Als erster gelang es dem alten Juro, sich aufzurichten. Seine Beschwörung hatte ihn jedoch sichtlich erschöpft. Das Ungetüm ignorierte den Alten, es schien zu wissen, dass von ihm keine Bedrohung mehr ausging. Es schritt zielstrebig auf den jüngsten der Magier zu, der es angsterfüllt anstarrte. Auch Meister Tondal kam wieder auf die Beine und stützte sich an der Wand ab. In seinem Geist suchte er nach einem Zauber, der dieser Situation angemessen wäre. Seinem wahrscheinlich letzten Zauber. Tondal war jünger als Juro und wesentlich erfahrener als Almer. Er befand sich auf dem Zenit seiner Macht, darum hatten sich seine Kräfte auch von allen am besten erholt.
Schließlich kam dem Meister ein besonders mächtiger Zauber in den Sinn, er betete zu seinem Herrn, dass ihm die Zeit bliebe, ihn zu wirken.
Der Schlächter kam vor Almer zu stehen und holte mit seinem Zweihänder aus. Plötzlich stürzte sich Juro von hinten auf den stählernen Krieger. In irgendeiner Ecke des Raums hatte der Alte einen Besen gefunden, mit dem er jetzt auf den Kopf der Gestalt einschlug. Eher belustigt als bedroht ließ das Ungetüm von Almer ab und wischte mit einem Hieb seiner Waffe den alten Magier beiseite.
Juro sackte an Ort und Stelle tot in sich zusammen. Almer schrie vor Wut und schleuderte einen magischen Blitz gegen den Schlächter, dessen Rüstung kurz aufglühte. Tondal war stolz auf seinen einstigen Schüler. Diesen Zauber hatte er ihm einst beigebracht.
Ein hoher Schrei entfuhr der Kreatur, dann fasste sie sich wieder und stieß mit ihrem Schwert wie mit einem Speer nach Almer. Der Junge wurde von der mächtigen Waffe förmlich gegen die Wand genagelt, doch er lebte.
Langsam näherte sich der Schlächter seinem Opfer. Als er vor Almer stand, riss er sich den Helm vom Kopf und offenbarte das Gesicht eines Mannes mittleren Alters. Seine edlen Züge waren schmerzverzerrt, seine Haut krebsrot, als hätte ihm jemand kochendes Wasser ins Gesicht geschüttet.
Der Mann hob seine linke Hand in die Höhe. Licht floss aus der Rune darin auf seinen Körper und augenblicklich heilte seine versengte Haut. Mit der anderen Hand zog er einen Dolch aus seinem Gürtel und presste ihn dem Magier an die Kehle.
„Im Namen Innos, stirb, du verfluchter Häretiker!“, spuckte er Almer entgegen, dann schnitt er ihm die Kehle durch.
Schließlich wandte sich der Paladin Tondal zu. Der Meister hatte sich die ganze Zeit über nicht bewegt und schien dem Streiter Innos‘ keine Gefahr zu sein.
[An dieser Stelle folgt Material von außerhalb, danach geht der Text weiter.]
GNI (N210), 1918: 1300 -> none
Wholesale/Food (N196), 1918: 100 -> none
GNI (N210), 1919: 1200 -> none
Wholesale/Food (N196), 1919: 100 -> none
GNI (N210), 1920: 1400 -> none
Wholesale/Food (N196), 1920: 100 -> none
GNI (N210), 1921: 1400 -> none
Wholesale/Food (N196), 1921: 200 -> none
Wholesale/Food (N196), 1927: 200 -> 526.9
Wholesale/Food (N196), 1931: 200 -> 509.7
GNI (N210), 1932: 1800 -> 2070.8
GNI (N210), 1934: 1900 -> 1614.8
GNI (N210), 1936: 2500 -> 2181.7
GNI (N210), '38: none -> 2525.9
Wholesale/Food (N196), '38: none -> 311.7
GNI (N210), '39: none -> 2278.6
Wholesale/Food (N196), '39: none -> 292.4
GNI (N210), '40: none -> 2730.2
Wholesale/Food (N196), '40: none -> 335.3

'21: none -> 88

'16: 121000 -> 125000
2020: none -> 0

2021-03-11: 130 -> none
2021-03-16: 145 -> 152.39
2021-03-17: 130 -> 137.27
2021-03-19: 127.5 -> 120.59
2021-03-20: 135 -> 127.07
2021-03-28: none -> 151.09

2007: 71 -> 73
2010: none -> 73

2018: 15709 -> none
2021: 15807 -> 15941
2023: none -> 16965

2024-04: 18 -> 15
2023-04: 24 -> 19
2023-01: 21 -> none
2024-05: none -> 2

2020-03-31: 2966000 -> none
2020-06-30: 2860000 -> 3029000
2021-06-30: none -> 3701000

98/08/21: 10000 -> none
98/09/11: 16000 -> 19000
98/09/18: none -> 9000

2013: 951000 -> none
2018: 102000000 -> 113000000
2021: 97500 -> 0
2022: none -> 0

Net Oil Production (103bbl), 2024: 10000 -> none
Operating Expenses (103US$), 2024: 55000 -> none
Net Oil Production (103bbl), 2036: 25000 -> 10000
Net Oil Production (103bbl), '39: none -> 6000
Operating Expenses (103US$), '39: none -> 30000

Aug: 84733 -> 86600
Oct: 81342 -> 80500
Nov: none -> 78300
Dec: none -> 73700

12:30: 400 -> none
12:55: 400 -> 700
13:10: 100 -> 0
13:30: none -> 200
Er würde kurzen Prozess mit dem letzten Magier machen. Ein weiteres Mal hob er den Dolch in die Höhe und sprach: „Frevler und Ketzer, dieser Ort wird euer aller Grab!“ Sanft berührte Tondal mit seiner Hand das Gesicht des Paladins und erwiderte: „So auch eures.“
Plötzlich versank das gesamte Schlachtfeld in einer unheimlichen Stille. Nichts regte sich mehr und es schien, als würde ein kühler Hauch durch die schwer beschädigte Festung ziehen. Das Leben wich aus den steinernen Mauern und das letzte Geräusch das noch zu hören war, glich dem Schlagen einer gewaltigen Schwinge.